**BRIEF:** All of the entries should be returned without a single change.

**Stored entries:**
※ ※ ※
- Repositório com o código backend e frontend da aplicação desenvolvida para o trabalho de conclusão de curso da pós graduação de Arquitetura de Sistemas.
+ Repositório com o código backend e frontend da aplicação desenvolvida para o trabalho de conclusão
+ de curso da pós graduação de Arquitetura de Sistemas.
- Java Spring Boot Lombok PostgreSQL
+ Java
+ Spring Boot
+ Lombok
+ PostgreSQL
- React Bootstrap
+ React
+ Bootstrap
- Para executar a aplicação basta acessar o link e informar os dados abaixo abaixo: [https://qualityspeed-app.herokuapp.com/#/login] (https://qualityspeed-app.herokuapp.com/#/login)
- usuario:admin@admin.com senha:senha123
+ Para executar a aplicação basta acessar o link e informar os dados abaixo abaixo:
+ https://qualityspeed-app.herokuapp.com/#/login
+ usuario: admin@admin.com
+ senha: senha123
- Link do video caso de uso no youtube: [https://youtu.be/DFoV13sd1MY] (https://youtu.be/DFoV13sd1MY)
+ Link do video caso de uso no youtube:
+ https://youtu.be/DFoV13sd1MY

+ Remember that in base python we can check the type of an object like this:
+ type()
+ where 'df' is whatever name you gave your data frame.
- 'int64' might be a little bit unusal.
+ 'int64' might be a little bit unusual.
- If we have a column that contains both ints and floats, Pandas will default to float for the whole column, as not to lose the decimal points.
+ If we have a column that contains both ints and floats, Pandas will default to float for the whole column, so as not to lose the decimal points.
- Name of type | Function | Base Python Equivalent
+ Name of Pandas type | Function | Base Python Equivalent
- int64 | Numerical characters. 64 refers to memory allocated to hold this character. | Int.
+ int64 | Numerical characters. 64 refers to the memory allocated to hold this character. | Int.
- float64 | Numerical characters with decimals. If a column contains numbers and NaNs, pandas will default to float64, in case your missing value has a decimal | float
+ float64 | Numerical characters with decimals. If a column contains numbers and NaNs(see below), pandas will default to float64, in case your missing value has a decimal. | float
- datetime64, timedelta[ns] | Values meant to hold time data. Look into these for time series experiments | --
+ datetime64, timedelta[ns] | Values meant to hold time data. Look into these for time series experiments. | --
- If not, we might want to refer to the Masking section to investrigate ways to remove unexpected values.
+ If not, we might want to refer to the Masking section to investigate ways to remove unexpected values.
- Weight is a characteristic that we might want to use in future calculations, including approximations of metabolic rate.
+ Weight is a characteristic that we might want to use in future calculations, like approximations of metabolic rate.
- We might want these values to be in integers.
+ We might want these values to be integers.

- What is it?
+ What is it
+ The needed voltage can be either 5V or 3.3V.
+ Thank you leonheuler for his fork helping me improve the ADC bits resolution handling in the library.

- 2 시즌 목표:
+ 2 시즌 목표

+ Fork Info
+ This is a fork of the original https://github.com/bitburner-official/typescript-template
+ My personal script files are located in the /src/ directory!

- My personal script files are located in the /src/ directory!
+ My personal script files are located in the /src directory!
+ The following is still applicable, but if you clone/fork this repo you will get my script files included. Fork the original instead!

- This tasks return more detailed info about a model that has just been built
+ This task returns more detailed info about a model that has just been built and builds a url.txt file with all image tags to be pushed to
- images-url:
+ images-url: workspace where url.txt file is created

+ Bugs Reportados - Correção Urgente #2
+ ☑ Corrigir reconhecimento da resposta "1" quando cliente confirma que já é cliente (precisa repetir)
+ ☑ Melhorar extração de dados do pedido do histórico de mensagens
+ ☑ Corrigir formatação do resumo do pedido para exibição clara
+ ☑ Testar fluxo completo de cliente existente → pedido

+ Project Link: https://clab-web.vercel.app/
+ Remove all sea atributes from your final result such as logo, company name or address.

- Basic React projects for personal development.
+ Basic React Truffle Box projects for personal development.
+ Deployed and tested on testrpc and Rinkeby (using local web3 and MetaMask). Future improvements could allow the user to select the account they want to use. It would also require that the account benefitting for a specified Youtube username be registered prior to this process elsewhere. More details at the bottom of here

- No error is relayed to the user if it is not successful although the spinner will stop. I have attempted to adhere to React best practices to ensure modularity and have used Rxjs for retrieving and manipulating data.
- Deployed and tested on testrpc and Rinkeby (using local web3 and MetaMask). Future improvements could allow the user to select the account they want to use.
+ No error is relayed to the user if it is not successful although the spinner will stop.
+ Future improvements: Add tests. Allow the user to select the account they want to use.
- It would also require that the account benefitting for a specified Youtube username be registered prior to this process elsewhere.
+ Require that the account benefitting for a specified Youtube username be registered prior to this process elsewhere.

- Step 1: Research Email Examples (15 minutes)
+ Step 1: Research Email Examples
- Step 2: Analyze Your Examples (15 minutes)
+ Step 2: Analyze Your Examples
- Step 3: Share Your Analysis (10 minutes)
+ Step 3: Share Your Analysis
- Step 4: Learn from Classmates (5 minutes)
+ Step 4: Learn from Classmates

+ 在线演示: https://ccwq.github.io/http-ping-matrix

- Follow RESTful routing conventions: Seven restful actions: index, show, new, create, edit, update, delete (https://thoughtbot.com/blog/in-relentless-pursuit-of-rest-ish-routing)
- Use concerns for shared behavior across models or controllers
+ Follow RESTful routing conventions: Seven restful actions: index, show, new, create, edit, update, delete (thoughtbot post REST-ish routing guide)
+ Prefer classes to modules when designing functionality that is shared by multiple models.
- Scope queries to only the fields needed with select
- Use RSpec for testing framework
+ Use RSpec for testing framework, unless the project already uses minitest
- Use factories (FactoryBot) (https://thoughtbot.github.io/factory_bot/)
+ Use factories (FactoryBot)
※ ※ ※
**WRITTEN REPLY:**
- Repositório com o código backend e frontend da aplicação desenvolvida para o trabalho de conclusão de curso da pós graduação de Arquitetura de Sistemas.
+ Repositório com o código backend e frontend da aplicação desenvolvida para o trabalho de conclusão
+ de curso da pós graduação de Arquitetura de Sistemas.
- Java Spring Boot Lombok PostgreSQL
+ Java
+ Spring Boot
+ Lombok
+ PostgreSQL
- React Bootstrap
+ React
+ Bootstrap
- Para executar a aplicação basta acessar o link e informar os dados abaixo abaixo: [https://qualityspeed-app.herokuapp.com/#/login] (https://qualityspeed-app.herokuapp.com/#/login)
- usuario:admin@admin.com senha:senha123
+ Para executar a aplicação basta acessar o link e informar os dados abaixo abaixo:
+ https://qualityspeed-app.herokuapp.com/#/login
+ usuario: admin@admin.com
+ senha: senha123
- Link do video caso de uso no youtube: [https://youtu.be/DFoV13sd1MY] (https://youtu.be/DFoV13sd1MY)
+ Link do video caso de uso no youtube:
+ https://youtu.be/DFoV13sd1MY

+ Remember that in base python we can check the type of an object like this:
+ type()
+ where 'df' is whatever name you gave your data frame.
- 'int64' might be a little bit unusal.
+ 'int64' might be a little bit unusual.
- If we have a column that contains both ints and floats, Pandas will default to float for the whole column, as not to lose the decimal points.
+ If we have a column that contains both ints and floats, Pandas will default to float for the whole column, so as not to lose the decimal points.
- Name of type | Function | Base Python Equivalent
+ Name of Pandas type | Function | Base Python Equivalent
- int64 | Numerical characters. 64 refers to memory allocated to hold this character. | Int.
+ int64 | Numerical characters. 64 refers to the memory allocated to hold this character. | Int.
- float64 | Numerical characters with decimals. If a column contains numbers and NaNs, pandas will default to float64, in case your missing value has a decimal | float
+ float64 | Numerical characters with decimals. If a column contains numbers and NaNs(see below), pandas will default to float64, in case your missing value has a decimal. | float
- datetime64, timedelta[ns] | Values meant to hold time data. Look into these for time series experiments | --
+ datetime64, timedelta[ns] | Values meant to hold time data. Look into these for time series experiments. | --
- If not, we might want to refer to the Masking section to investrigate ways to remove unexpected values.
+ If not, we might want to refer to the Masking section to investigate ways to remove unexpected values.
- Weight is a characteristic that we might want to use in future calculations, including approximations of metabolic rate.
+ Weight is a characteristic that we might want to use in future calculations, like approximations of metabolic rate.
- We might want these values to be in integers.
+ We might want these values to be integers.

- What is it?
+ What is it
+ The needed voltage can be either 5V or 3.3V.
+ Thank you leonheuler for his fork helping me improve the ADC bits resolution handling in the library.

- 2 시즌 목표:
+ 2 시즌 목표

+ Fork Info
+ This is a fork of the original https://github.com/bitburner-official/typescript-template
+ My personal script files are located in the /src/ directory!

- My personal script files are located in the /src/ directory!
+ My personal script files are located in the /src directory!
+ The following is still applicable, but if you clone/fork this repo you will get my script files included. Fork the original instead!

- This tasks return more detailed info about a model that has just been built
+ This task returns more detailed info about a model that has just been built and builds a url.txt file with all image tags to be pushed to
- images-url:
+ images-url: workspace where url.txt file is created

+ Bugs Reportados - Correção Urgente #2
+ ☑ Corrigir reconhecimento da resposta "1" quando cliente confirma que já é cliente (precisa repetir)
+ ☑ Melhorar extração de dados do pedido do histórico de mensagens
+ ☑ Corrigir formatação do resumo do pedido para exibição clara
+ ☑ Testar fluxo completo de cliente existente → pedido

+ Project Link: https://clab-web.vercel.app/
+ Remove all sea atributes from your final result such as logo, company name or address.

- Basic React projects for personal development.
+ Basic React Truffle Box projects for personal development.
+ Deployed and tested on testrpc and Rinkeby (using local web3 and MetaMask). Future improvements could allow the user to select the account they want to use. It would also require that the account benefitting for a specified Youtube username be registered prior to this process elsewhere. More details at the bottom of here

- No error is relayed to the user if it is not successful although the spinner will stop. I have attempted to adhere to React best practices to ensure modularity and have used Rxjs for retrieving and manipulating data.
- Deployed and tested on testrpc and Rinkeby (using local web3 and MetaMask). Future improvements could allow the user to select the account they want to use.
+ No error is relayed to the user if it is not successful although the spinner will stop.
+ Future improvements: Add tests. Allow the user to select the account they want to use.
- It would also require that the account benefitting for a specified Youtube username be registered prior to this process elsewhere.
+ Require that the account benefitting for a specified Youtube username be registered prior to this process elsewhere.

- Step 1: Research Email Examples (15 minutes)
+ Step 1: Research Email Examples
- Step 2: Analyze Your Examples (15 minutes)
+ Step 2: Analyze Your Examples
- Step 3: Share Your Analysis (10 minutes)
+ Step 3: Share Your Analysis
- Step 4: Learn from Classmates (5 minutes)
+ Step 4: Learn from Classmates

+ 在线演示: https://ccwq.github.io/http-ping-matrix

- Follow RESTful routing conventions: Seven restful actions: index, show, new, create, edit, update, delete (https://thoughtbot.com/blog/in-relentless-pursuit-of-rest-ish-routing)
- Use concerns for shared behavior across models or controllers
+ Follow RESTful routing conventions: Seven restful actions: index, show, new, create, edit, update, delete (thoughtbot post REST-ish routing guide)
+ Prefer classes to modules when designing functionality that is shared by multiple models.
- Scope queries to only the fields needed with select
- Use RSpec for testing framework
+ Use RSpec for testing framework, unless the project already uses minitest
- Use factories (FactoryBot) (https://thoughtbot.github.io/factory_bot/)
+ Use factories (FactoryBot)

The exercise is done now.